On Madness

‘The creative person is both more primitive and more cultivated, more destructive, a lot madder and a lot saner, than the average person.’
— Frank Barron

‘All inventors, they say, are a little mad. I reckon that only completely sane people are willing to admit they are slightly crazy.’
— Trevor Baylis

‘Visionaries and dreamers have always been dusted with a little oddity.’
— Trevor Baylis

‘The notion that inventors are anorak-wearing crackpots with glasses held together with Sellotape is beguiling but wrong.’
— Trevor Baylis

‘We all know your idea is crazy. The question is whether it is crazy enough.’
— Niels Bohr

‘The extreme limit of wisdom–that is what the public calls madness.’
— Jean Cocteau

‘There is only one difference between a madman and me.
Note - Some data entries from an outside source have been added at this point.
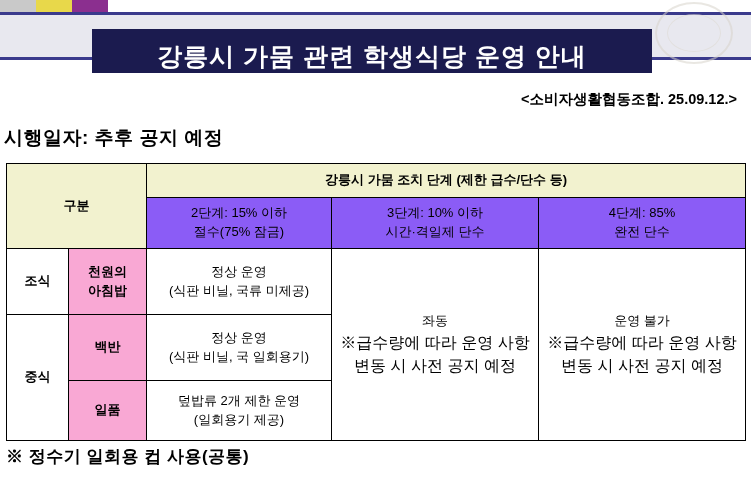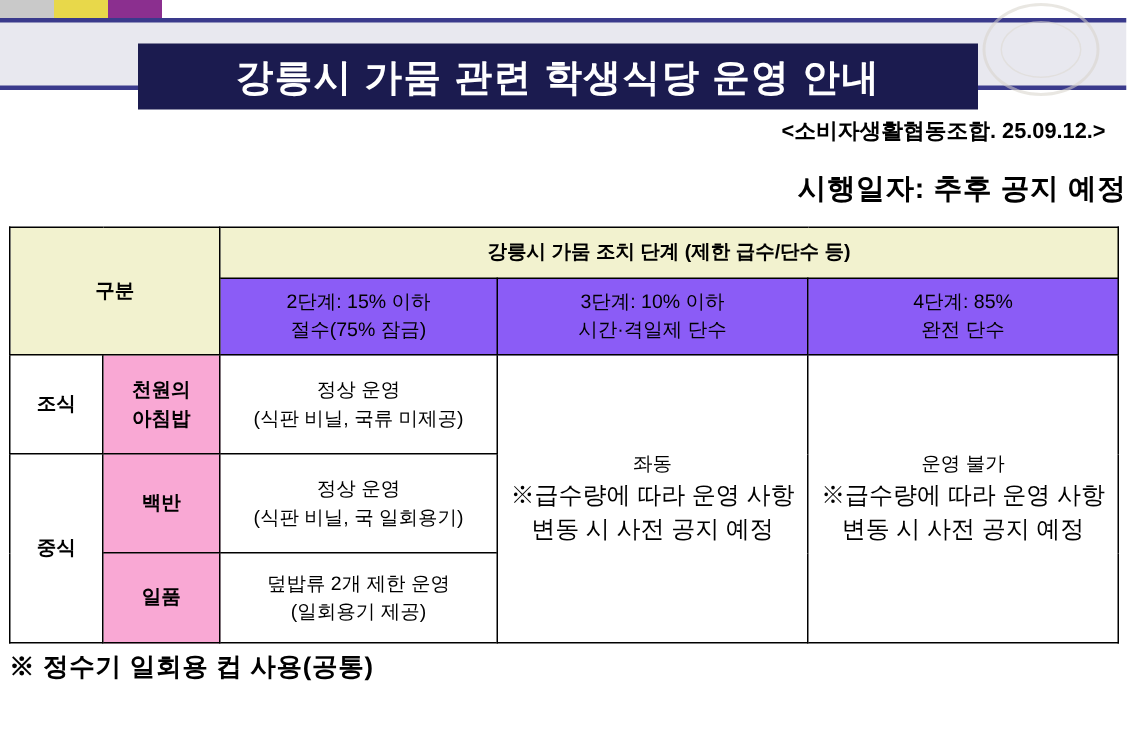"강릉시 가뭄 관련 학생식당 운영" .title-inner { align-items: center -> flex-end }
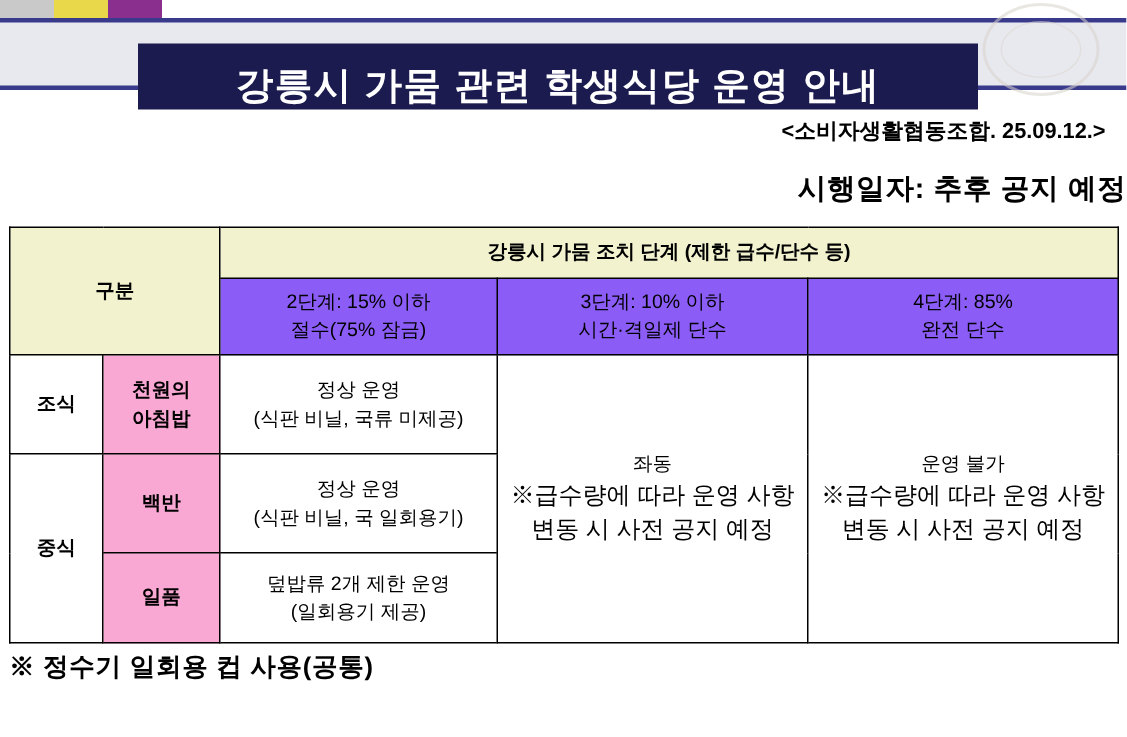"<소비자생활협동조합. 25.09.12.>" .source-line { margin-top: 12px -> 24px }
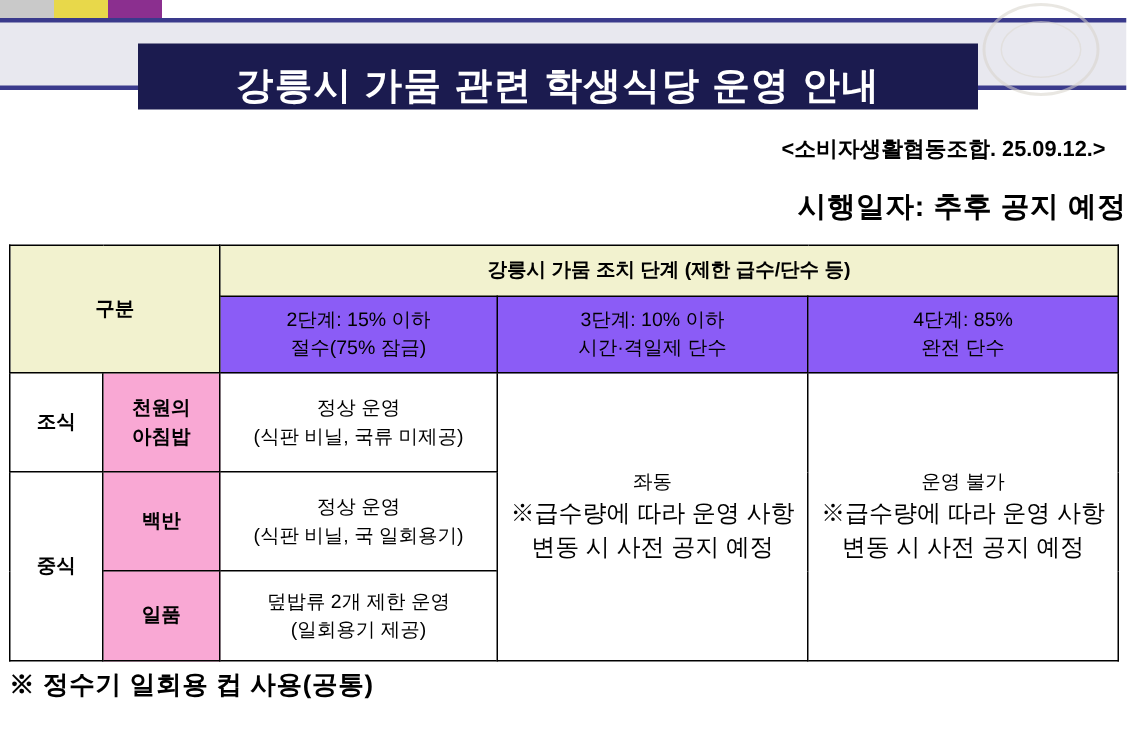"시행일자: 추후 공지 예정" .effective-date { text-align: right -> none }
I am not mad.’
— Salvador Dali

‘Dreaming permits each and every one of us to be quietly and safely insane every night of our lives.’
— William C. Dement

‘The definition of insanity is doing the same thing over and over again and expecting a new result.’
— Albert Einstein

‘If at first the idea is not totally absurd then there is no hope for it.’
— Albert Einstein

‘The truly creative person is one who can think crazy.’
— Frank Goble

‘Madness need not be all breakdown. It may also be break-through.’
— R. D. Laing

‘A person needs a little madness, or else they never dare cut the rope and be free.’
— Nikos Kazantzakis

‘A casual stroll through the lunatic asylum shows that faith does not prove anything.’
— Friedrich Nietzsche

‘And if you gaze for long into an abyss, the abyss gazes also into you.’
— Friedrich Nietzsche

‘There is always some madness in love. But there is also always some reason in madness.’
— Friedrich Nietzsche

‘Madness is rare in individuals—but in groups, parties, nations, and ages it is the rule.’
— Friedrich Nietzsche

‘What garlic is to salad, insanity is to art.’
— Augustus Saint-Gaudens

‘Regarded in isolation, an idea may be quite insignificant, and venturesome in the extreme, but it may acquire importance from an idea which follows it; perhaps, in a certain collocation with other ideas, which may seem equally absurd, it may be capable of furnishing a very serviceable link.’
— Friedrich von Schiller

‘The “silly question” is the first intimation of some totally new development.’
— Alfred North Whitehead

‘In England, an inventor is regarded almost as a crazy man, and in too many instances invention ends in disappointment and poverty. In America, an inventor is honoured, help is forthcoming, and the exercise of ingenuity, the application of science to the work of man, is there the shortest road to wealth.’